_What needs to be done_: Your copy should match the entries exactly, with no images carried over.

────────────────────────────────────────

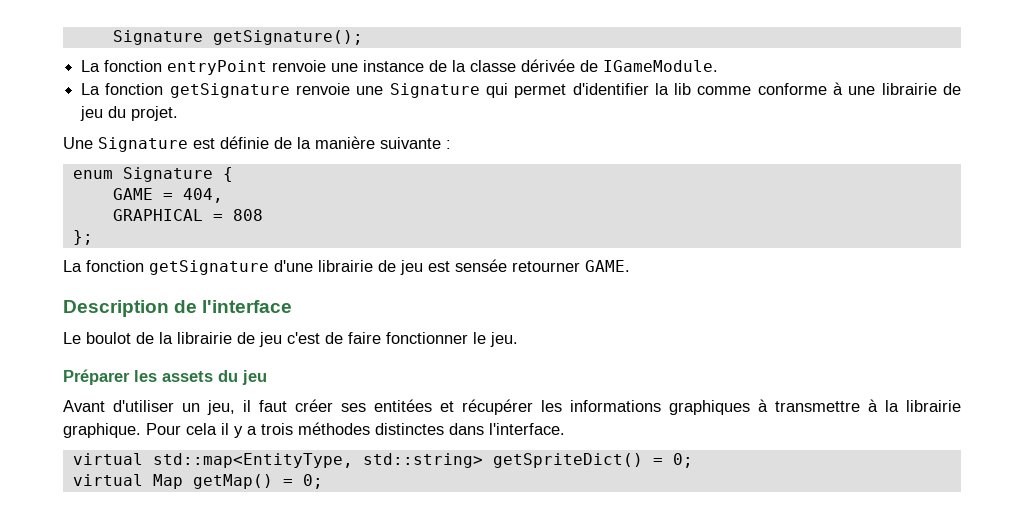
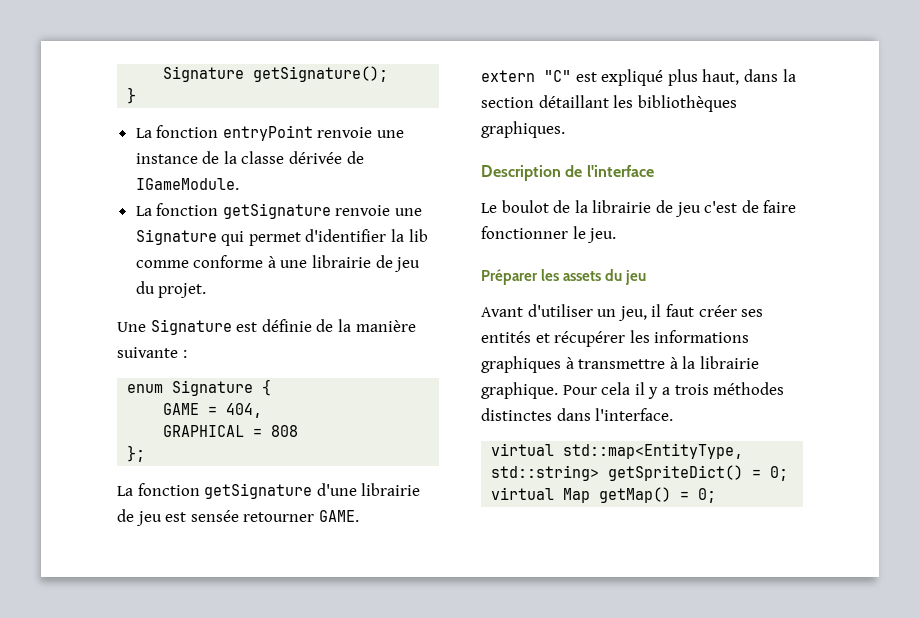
+ }
+ extern "C" est expliqué plus haut, dans la section détaillant les bibliothèques graphiques.
- Avant d'utiliser un jeu, il faut créer ses entitées et récupérer les informations graphiques à transmettre à la librairie graphique.
+ Avant d'utiliser un jeu, il faut créer ses entités et récupérer les informations graphiques à transmettre à la librairie graphique.

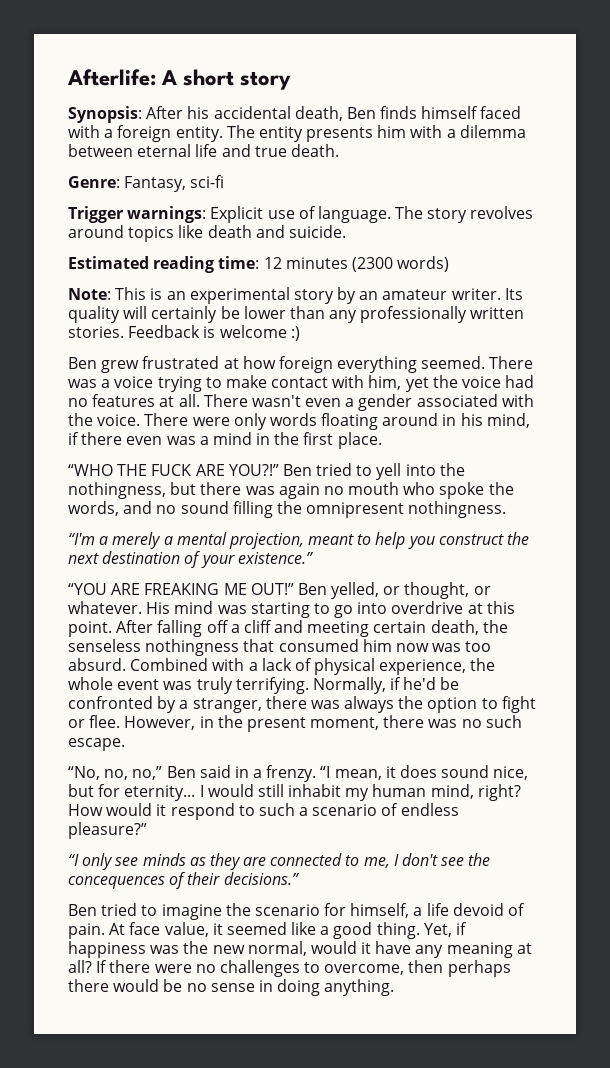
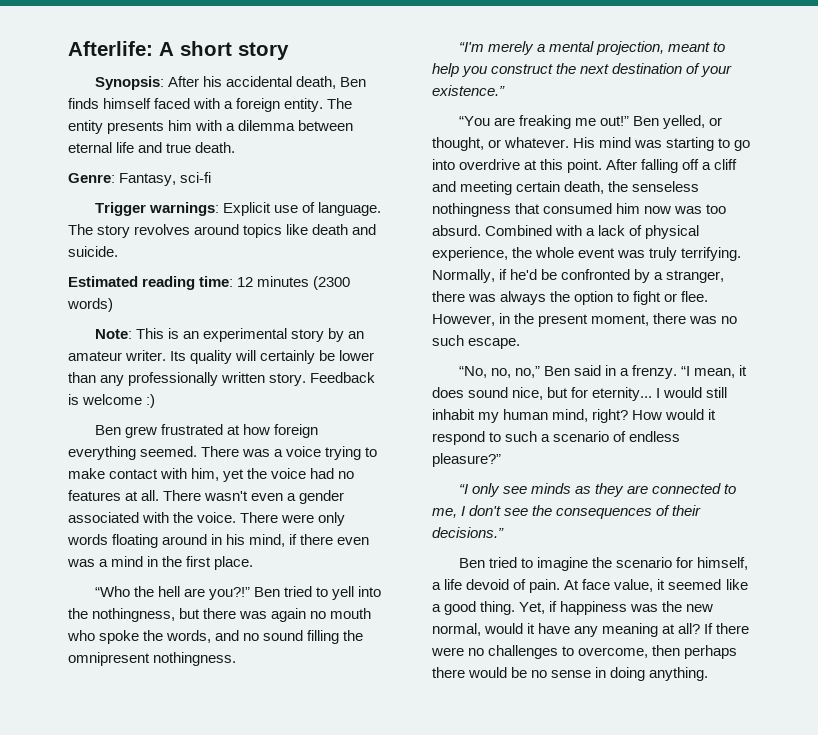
- Its quality will certainly be lower than any professionally written stories.
+ Its quality will certainly be lower than any professionally written story.
- “WHO THE FUCK ARE YOU?!”
+ “Who the hell are you?!”
- “I'm a merely a mental projection, meant to help you construct the next destination of your existence.”
+ “I'm merely a mental projection, meant to help you construct the next destination of your existence.”
- “YOU ARE FREAKING ME OUT!”
+ “You are freaking me out!”
- “I only see minds as they are connected to me, I don't see the concequences of their decisions.”
+ “I only see minds as they are connected to me, I don't see the consequences of their decisions.”

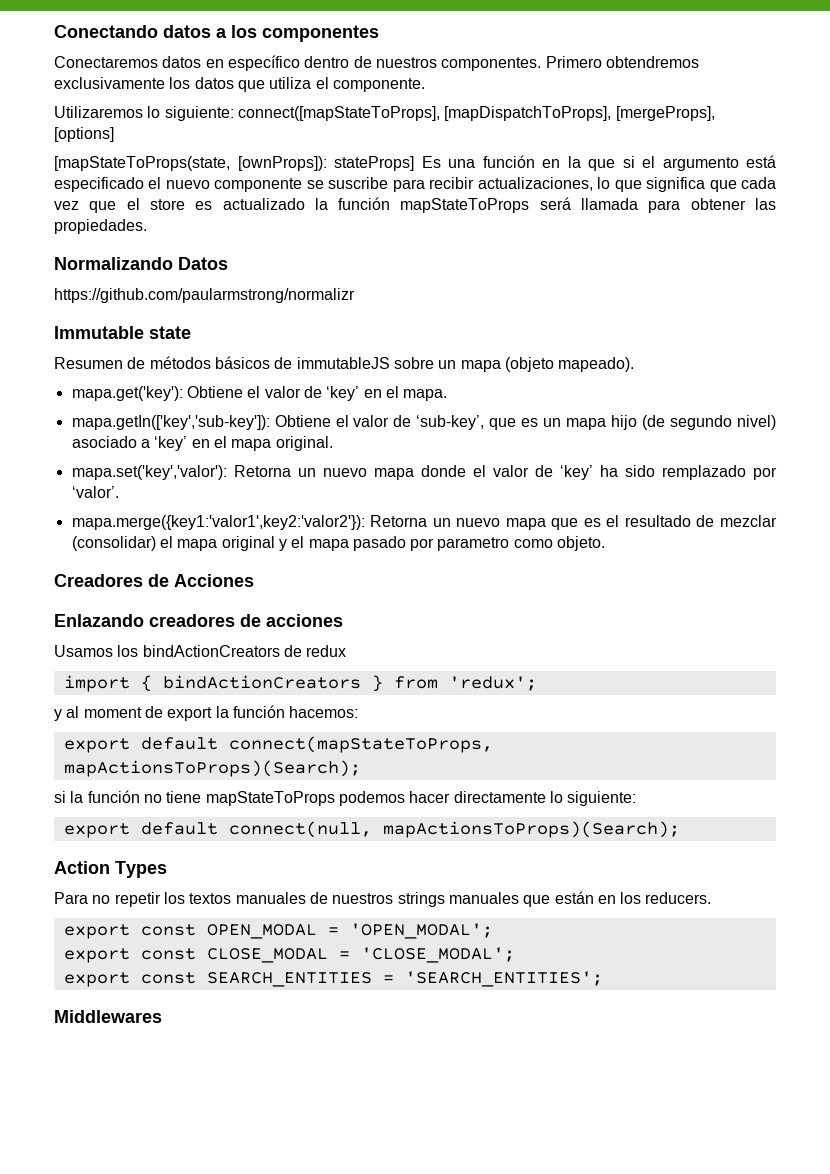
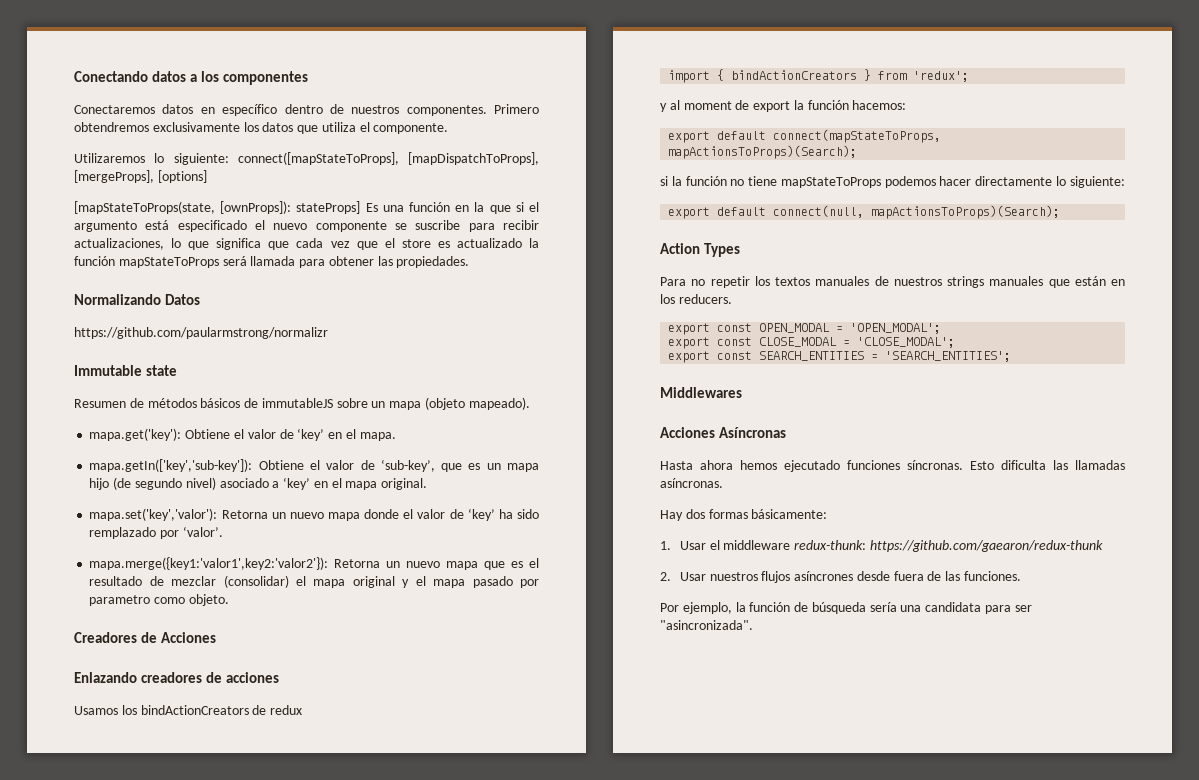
+ Acciones Asíncronas
+ Hasta ahora hemos ejecutado funciones síncronas. Esto dificulta las llamadas asíncronas.
+ Hay dos formas básicamente:
+ 1. Usar el middleware redux-thunk: https://github.com/gaearon/redux-thunk
+ 2. Usar nuestros flujos asíncrones desde fuera de las funciones.
+ Por ejemplo, la función de búsqueda sería una candidata para ser "asincronizada".

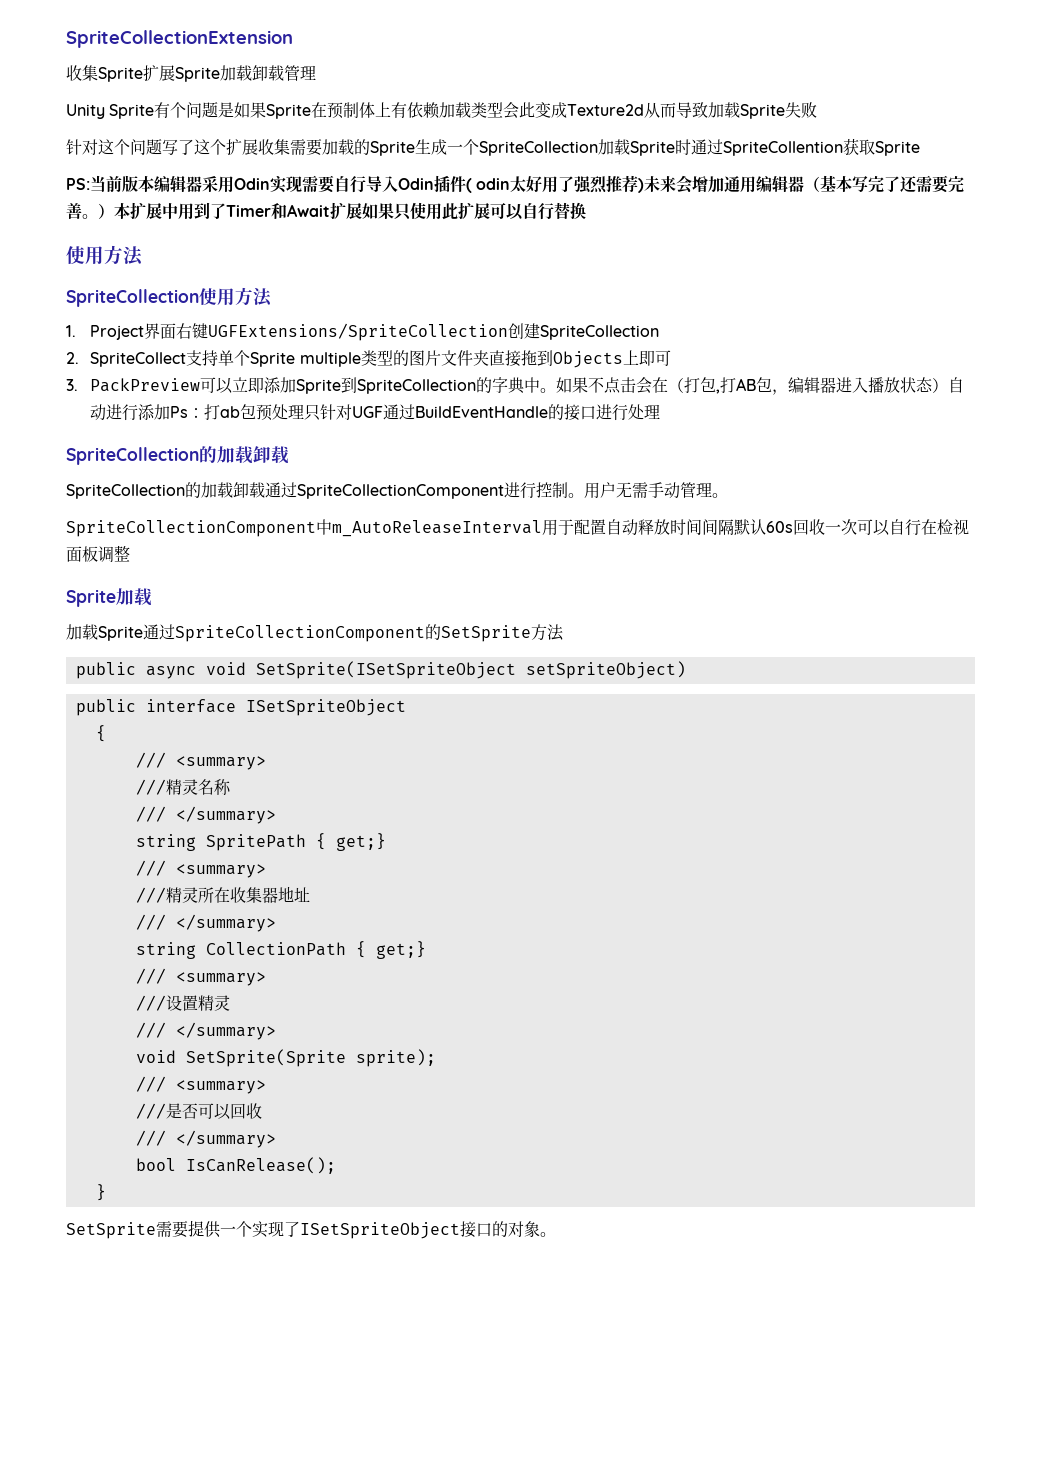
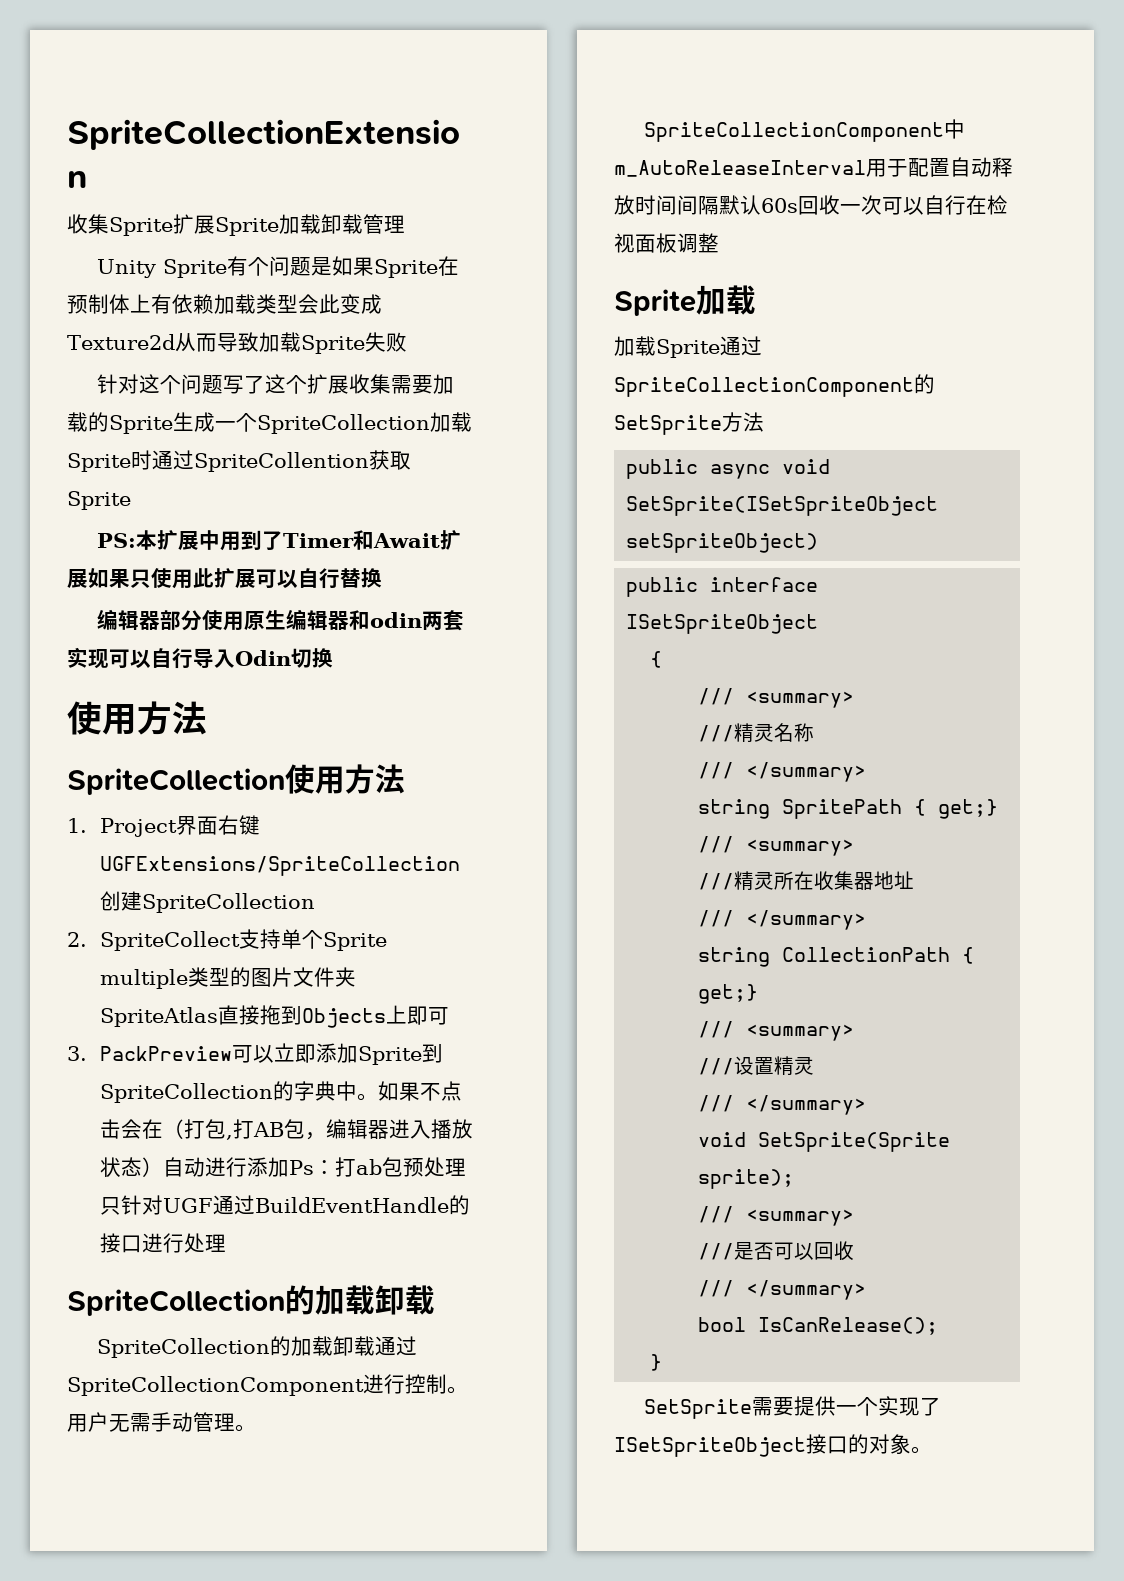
- PS:当前版本编辑器采用Odin实现需要自行导入Odin插件( odin太好用了强烈推荐)未来会增加通用编辑器（基本写完了还需要完善。）本扩展中用到了Timer和Await扩展如果只使用此扩展可以自行替换
+ PS:本扩展中用到了Timer和Await扩展如果只使用此扩展可以自行替换
+ 编辑器部分使用原生编辑器和odin两套实现可以自行导入Odin切换
- 2. SpriteCollect支持单个Sprite multiple类型的图片文件夹直接拖到Objects上即可
+ 2. SpriteCollect支持单个Sprite multiple类型的图片文件夹SpriteAtlas直接拖到Objects上即可

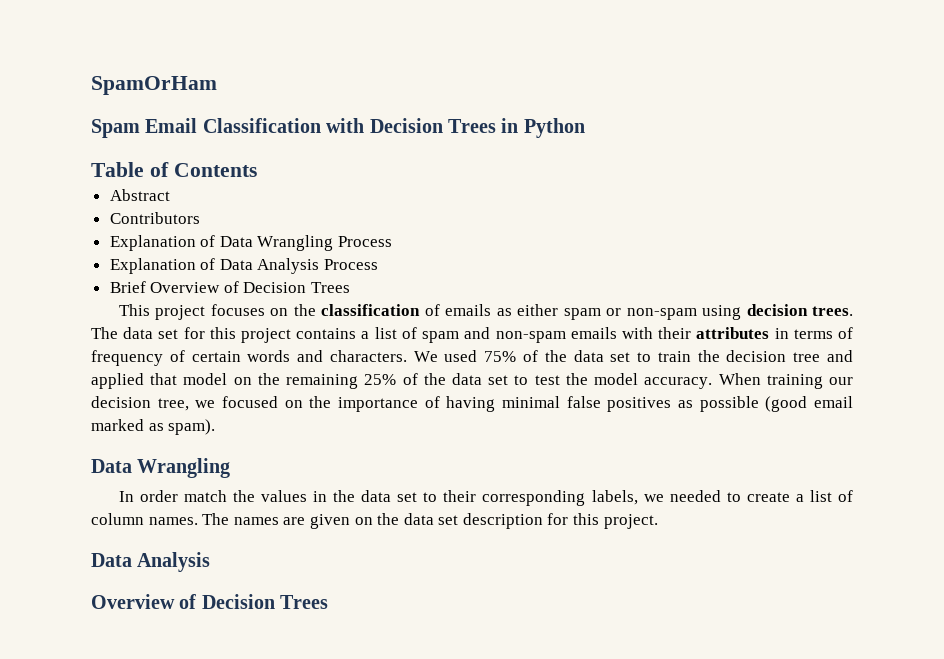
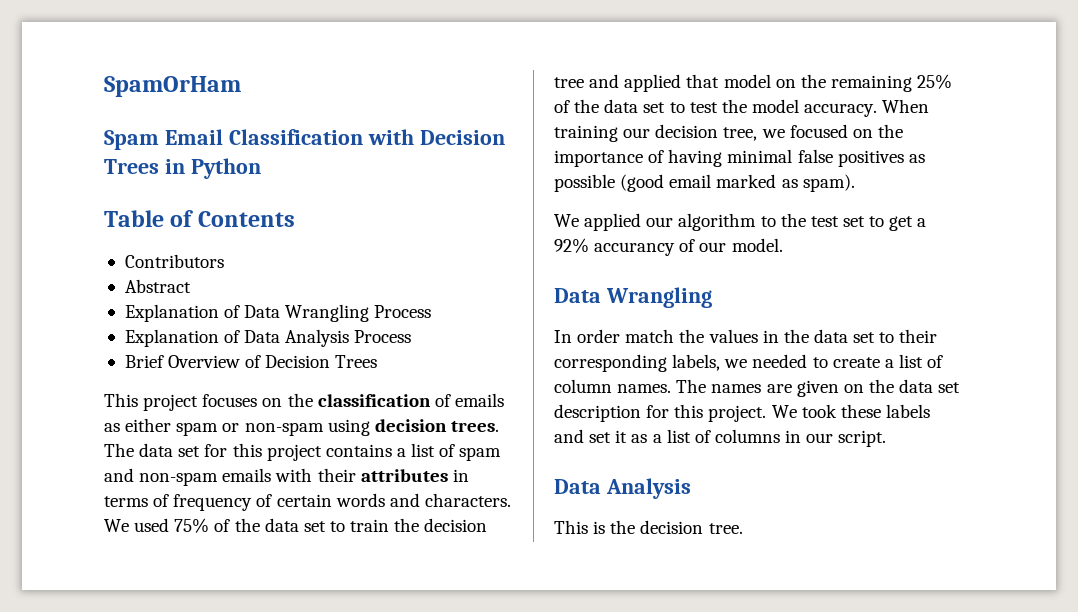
+ Contributors
- Contributors
+ We applied our algorithm to the test set to get a 92% accurancy of our model.
- The names are given on the data set description for this project.
+ The names are given on the data set description for this project. We took these labels and set it as a list of columns in our script.
  Data Analysis
- Overview of Decision Trees
+ This is the decision tree.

────────────────────────────────────────

_Answer to the problem_:
+ }
+ extern "C" est expliqué plus haut, dans la section détaillant les bibliothèques graphiques.
- Avant d'utiliser un jeu, il faut créer ses entitées et récupérer les informations graphiques à transmettre à la librairie graphique.
+ Avant d'utiliser un jeu, il faut créer ses entités et récupérer les informations graphiques à transmettre à la librairie graphique.

- Its quality will certainly be lower than any professionally written stories.
+ Its quality will certainly be lower than any professionally written story.
- “WHO THE FUCK ARE YOU?!”
+ “Who the hell are you?!”
- “I'm a merely a mental projection, meant to help you construct the next destination of your existence.”
+ “I'm merely a mental projection, meant to help you construct the next destination of your existence.”
- “YOU ARE FREAKING ME OUT!”
+ “You are freaking me out!”
- “I only see minds as they are connected to me, I don't see the concequences of their decisions.”
+ “I only see minds as they are connected to me, I don't see the consequences of their decisions.”

+ Acciones Asíncronas
+ Hasta ahora hemos ejecutado funciones síncronas. Esto dificulta las llamadas asíncronas.
+ Hay dos formas básicamente:
+ 1. Usar el middleware redux-thunk: https://github.com/gaearon/redux-thunk
+ 2. Usar nuestros flujos asíncrones desde fuera de las funciones.
+ Por ejemplo, la función de búsqueda sería una candidata para ser "asincronizada".

- PS:当前版本编辑器采用Odin实现需要自行导入Odin插件( odin太好用了强烈推荐)未来会增加通用编辑器（基本写完了还需要完善。）本扩展中用到了Timer和Await扩展如果只使用此扩展可以自行替换
+ PS:本扩展中用到了Timer和Await扩展如果只使用此扩展可以自行替换
+ 编辑器部分使用原生编辑器和odin两套实现可以自行导入Odin切换
- 2. SpriteCollect支持单个Sprite multiple类型的图片文件夹直接拖到Objects上即可
+ 2. SpriteCollect支持单个Sprite multiple类型的图片文件夹SpriteAtlas直接拖到Objects上即可

+ Contributors
- Contributors
+ We applied our algorithm to the test set to get a 92% accurancy of our model.
- The names are given on the data set description for this project.
+ The names are given on the data set description for this project. We took these labels and set it as a list of columns in our script.
  Data Analysis
- Overview of Decision Trees
+ This is the decision tree.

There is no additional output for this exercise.